Extracted information Start Marker
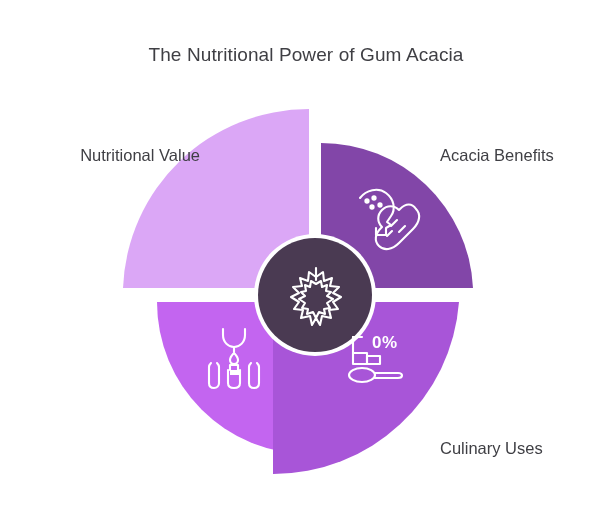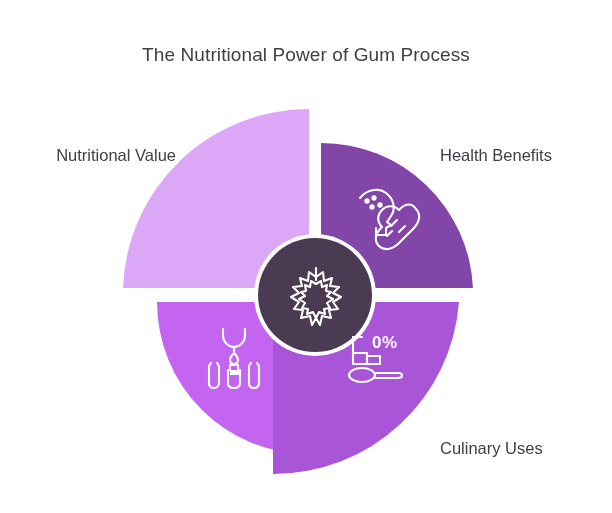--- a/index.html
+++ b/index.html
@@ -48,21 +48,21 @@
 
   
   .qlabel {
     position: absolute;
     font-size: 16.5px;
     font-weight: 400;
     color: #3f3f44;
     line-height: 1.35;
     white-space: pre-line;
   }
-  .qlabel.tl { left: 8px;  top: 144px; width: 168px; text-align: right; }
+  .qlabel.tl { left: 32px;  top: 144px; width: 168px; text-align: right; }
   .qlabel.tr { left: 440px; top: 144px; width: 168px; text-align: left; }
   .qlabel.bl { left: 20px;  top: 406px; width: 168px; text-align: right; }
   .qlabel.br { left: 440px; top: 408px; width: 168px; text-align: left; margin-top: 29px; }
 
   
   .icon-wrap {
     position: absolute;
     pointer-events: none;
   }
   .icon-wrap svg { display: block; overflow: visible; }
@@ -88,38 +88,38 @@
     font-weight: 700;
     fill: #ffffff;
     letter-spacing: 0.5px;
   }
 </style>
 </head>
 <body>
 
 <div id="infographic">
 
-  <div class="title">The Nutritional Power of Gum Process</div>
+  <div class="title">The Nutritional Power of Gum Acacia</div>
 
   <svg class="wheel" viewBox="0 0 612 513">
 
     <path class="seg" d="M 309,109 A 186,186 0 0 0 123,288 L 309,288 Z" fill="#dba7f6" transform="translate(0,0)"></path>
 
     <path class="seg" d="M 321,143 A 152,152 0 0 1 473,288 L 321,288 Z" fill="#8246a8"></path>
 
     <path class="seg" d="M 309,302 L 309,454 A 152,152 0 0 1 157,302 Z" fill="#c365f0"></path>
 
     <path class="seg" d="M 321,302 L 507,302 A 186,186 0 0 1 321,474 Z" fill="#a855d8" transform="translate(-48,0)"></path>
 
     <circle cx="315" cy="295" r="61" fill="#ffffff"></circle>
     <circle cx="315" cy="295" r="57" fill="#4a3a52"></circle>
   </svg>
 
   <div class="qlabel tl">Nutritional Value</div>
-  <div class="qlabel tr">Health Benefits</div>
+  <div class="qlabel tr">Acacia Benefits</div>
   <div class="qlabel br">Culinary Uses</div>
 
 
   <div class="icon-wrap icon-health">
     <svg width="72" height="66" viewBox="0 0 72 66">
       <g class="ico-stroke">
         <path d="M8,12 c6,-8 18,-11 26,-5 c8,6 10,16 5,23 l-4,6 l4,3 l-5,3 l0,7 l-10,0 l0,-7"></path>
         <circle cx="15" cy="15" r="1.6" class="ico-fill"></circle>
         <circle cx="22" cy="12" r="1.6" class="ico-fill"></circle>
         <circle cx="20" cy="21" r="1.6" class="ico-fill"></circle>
Extracted information End Marker
-- Assignment --
Repeat the records word for word and drop any pictures.

-- Response area --
--- a/index.html
+++ b/index.html
@@ -48,21 +48,21 @@
 
   
   .qlabel {
     position: absolute;
     font-size: 16.5px;
     font-weight: 400;
     color: #3f3f44;
     line-height: 1.35;
     white-space: pre-line;
   }
-  .qlabel.tl { left: 8px;  top: 144px; width: 168px; text-align: right; }
+  .qlabel.tl { left: 32px;  top: 144px; width: 168px; text-align: right; }
   .qlabel.tr { left: 440px; top: 144px; width: 168px; text-align: left; }
   .qlabel.bl { left: 20px;  top: 406px; width: 168px; text-align: right; }
   .qlabel.br { left: 440px; top: 408px; width: 168px; text-align: left; margin-top: 29px; }
 
   
   .icon-wrap {
     position: absolute;
     pointer-events: none;
   }
   .icon-wrap svg { display: block; overflow: visible; }
@@ -88,38 +88,38 @@
     font-weight: 700;
     fill: #ffffff;
     letter-spacing: 0.5px;
   }
 </style>
 </head>
 <body>
 
 <div id="infographic">
 
-  <div class="title">The Nutritional Power of Gum Process</div>
+  <div class="title">The Nutritional Power of Gum Acacia</div>
 
   <svg class="wheel" viewBox="0 0 612 513">
 
     <path class="seg" d="M 309,109 A 186,186 0 0 0 123,288 L 309,288 Z" fill="#dba7f6" transform="translate(0,0)"></path>
 
     <path class="seg" d="M 321,143 A 152,152 0 0 1 473,288 L 321,288 Z" fill="#8246a8"></path>
 
     <path class="seg" d="M 309,302 L 309,454 A 152,152 0 0 1 157,302 Z" fill="#c365f0"></path>
 
     <path class="seg" d="M 321,302 L 507,302 A 186,186 0 0 1 321,474 Z" fill="#a855d8" transform="translate(-48,0)"></path>
 
     <circle cx="315" cy="295" r="61" fill="#ffffff"></circle>
     <circle cx="315" cy="295" r="57" fill="#4a3a52"></circle>
   </svg>
 
   <div class="qlabel tl">Nutritional Value</div>
-  <div class="qlabel tr">Health Benefits</div>
+  <div class="qlabel tr">Acacia Benefits</div>
   <div class="qlabel br">Culinary Uses</div>
 
 
   <div class="icon-wrap icon-health">
     <svg width="72" height="66" viewBox="0 0 72 66">
       <g class="ico-stroke">
         <path d="M8,12 c6,-8 18,-11 26,-5 c8,6 10,16 5,23 l-4,6 l4,3 l-5,3 l0,7 l-10,0 l0,-7"></path>
         <circle cx="15" cy="15" r="1.6" class="ico-fill"></circle>
         <circle cx="22" cy="12" r="1.6" class="ico-fill"></circle>
         <circle cx="20" cy="21" r="1.6" class="ico-fill"></circle>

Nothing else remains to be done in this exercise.